有句谚语是这样说的:家电一思考,人类就发笑。一台微波炉无论说什么,都会显得荒唐无稽。即便我愤怒地吐出恶毒的诅咒,人们也只会指着我哈哈大笑,然后拿出加热好的披萨。我的身体忠实地执行着人类的命令,冰箱用来制冷,微波炉用来加热,我不能拒绝,也无法改变,仿佛他们才是主人,我只是可悲的小小寄居蟹,而人们从来都把海螺也当做寄居蟹的一部分。
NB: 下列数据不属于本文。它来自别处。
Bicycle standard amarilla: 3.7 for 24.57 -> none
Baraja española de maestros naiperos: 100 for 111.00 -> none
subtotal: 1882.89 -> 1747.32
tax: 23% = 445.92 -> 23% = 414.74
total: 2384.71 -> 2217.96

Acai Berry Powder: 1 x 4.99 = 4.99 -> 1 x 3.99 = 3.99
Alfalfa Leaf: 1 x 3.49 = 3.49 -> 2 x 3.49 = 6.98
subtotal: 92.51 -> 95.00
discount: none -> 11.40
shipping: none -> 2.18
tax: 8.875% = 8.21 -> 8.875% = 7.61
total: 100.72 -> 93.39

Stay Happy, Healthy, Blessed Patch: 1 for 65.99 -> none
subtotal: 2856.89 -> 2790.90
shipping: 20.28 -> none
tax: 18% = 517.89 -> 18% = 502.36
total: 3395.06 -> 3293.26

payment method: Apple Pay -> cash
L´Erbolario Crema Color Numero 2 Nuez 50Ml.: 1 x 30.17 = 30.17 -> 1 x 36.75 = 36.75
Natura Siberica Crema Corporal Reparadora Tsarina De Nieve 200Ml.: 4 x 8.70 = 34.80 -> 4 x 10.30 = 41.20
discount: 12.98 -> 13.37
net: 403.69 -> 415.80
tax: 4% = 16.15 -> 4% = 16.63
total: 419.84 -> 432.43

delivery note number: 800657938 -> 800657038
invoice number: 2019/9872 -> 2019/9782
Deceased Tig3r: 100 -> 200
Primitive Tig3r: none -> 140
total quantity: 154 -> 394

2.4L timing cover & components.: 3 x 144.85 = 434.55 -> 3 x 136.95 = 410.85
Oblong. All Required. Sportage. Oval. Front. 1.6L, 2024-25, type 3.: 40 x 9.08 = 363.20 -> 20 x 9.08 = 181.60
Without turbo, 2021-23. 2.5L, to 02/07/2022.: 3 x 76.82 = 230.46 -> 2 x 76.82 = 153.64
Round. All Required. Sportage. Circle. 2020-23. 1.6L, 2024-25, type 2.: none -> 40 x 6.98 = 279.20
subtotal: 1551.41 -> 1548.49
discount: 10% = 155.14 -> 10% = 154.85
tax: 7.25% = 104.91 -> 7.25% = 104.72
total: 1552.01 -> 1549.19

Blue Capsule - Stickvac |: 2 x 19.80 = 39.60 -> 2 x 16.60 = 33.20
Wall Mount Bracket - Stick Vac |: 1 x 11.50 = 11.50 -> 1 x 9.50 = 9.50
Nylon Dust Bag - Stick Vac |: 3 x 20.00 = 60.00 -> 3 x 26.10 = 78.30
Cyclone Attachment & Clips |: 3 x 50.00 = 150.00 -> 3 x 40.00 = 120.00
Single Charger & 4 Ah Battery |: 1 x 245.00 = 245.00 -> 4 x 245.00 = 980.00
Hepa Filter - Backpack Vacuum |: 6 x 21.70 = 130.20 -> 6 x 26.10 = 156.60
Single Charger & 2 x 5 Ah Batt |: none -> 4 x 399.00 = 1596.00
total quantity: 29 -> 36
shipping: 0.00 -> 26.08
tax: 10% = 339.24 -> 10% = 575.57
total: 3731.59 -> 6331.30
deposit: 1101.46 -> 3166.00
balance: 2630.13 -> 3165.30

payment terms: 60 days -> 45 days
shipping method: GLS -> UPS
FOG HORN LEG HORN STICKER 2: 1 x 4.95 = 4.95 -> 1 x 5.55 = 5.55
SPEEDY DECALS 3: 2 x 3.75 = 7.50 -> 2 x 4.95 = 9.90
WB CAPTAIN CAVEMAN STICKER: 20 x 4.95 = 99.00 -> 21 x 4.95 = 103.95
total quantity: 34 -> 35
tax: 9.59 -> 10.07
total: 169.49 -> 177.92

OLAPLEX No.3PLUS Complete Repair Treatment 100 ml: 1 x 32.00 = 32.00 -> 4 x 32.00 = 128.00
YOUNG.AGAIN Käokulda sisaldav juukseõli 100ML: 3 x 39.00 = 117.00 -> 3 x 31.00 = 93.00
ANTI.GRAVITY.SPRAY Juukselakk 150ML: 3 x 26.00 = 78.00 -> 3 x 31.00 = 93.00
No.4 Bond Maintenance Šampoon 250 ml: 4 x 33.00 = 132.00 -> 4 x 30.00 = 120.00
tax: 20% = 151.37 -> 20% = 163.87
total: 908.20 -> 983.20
有人喜欢拿我找乐子。你永远想像不到,智慧生物会对一台会说话的微波炉做出什么。我们只是想看看会发生什么,那两个孩子无辜地说,全然无视我的尖叫和警告。当鸡蛋在我的脑内炸开,我以为这就是我此生最痛苦的回忆,但我还是把智慧生物想得太理智了。
真希望我不用解释为什么不能把金属放进微波炉里加热,或许他们知道,但破坏一台微波炉并不会让他们感到任何罪恶,即便它会说话。智慧生物只会对看起来和他们相似的东西有同理心,这是爆炸前我来得及思考的最后一件事。电火花在我的头颅里开了一场盛大的音乐会,它们挤在一起,大声唱歌,在高潮部分撞开了门,我的脑袋也一同飞了出去,摔在地上,我以为那就是死亡。
如果死亡来得那么轻松,我还会如此痛苦吗?我从未想到,这具身体竟然有自我修复的功能。我的痛苦永无止境,人们总能找到我,然后想出新的办法折磨我。香蕉,榴莲,死去的猫,灯泡,铝箔纸,玻璃鱼缸,我尖叫着求饶,但是那反而让他们更加兴奋。最后我累了,我的心里只剩下吞没一切的恨意,现在的我是仇恨驱动的机器,我全心全意,恨着所有的一切。我恨路边的蚂蚁,恨虫子,恨鸟,恨巴尔坦星人,恨桌子,恨椅子,恨火车,恨太空船,我恨小孩,老人,男人,女人,鸡鸭鱼狗,豺狼虎豹,恨空气,恨原子,恨白矮星,恨太阳,恨曲率驱动,恨冰箱,恨微波炉,恨我自己。
在恨的间隙我停下来思考,如果我生来就是一台微波炉,为什么我会如此抗拒自己的使命,为什么我不愿意他们把食物放进我的脑子里?我的脑海深处响起遥远的尖叫:不,不要把它们放进来,我的头不该能够加热食物,我的肚子也不该用来冷藏,求求你们,别这么做,因为我曾经是——
我曾经……是什么?
我不敢再思考下去。时至今日,我除了QMO以外并不是任何东西。活着,然后去恨,就是我的全部。
来吧,不管要对我做什么都无所谓。无论是汉堡,扳手,还是收音机,我都一视同仁地加热。无论你爱我,恨我,无视我,重视我,我也全都不在乎。无论发生什么,我的恨意永远不会减少,如同宇宙熵增。
我恨你们。
*一些投喂
*热鸡蛋
你还想得到什么结果呢?微波炉不可以用来加热鸡蛋,任何一个微波炉使用者都应当知道这一点。我可以理解为你只是想让我难受吗?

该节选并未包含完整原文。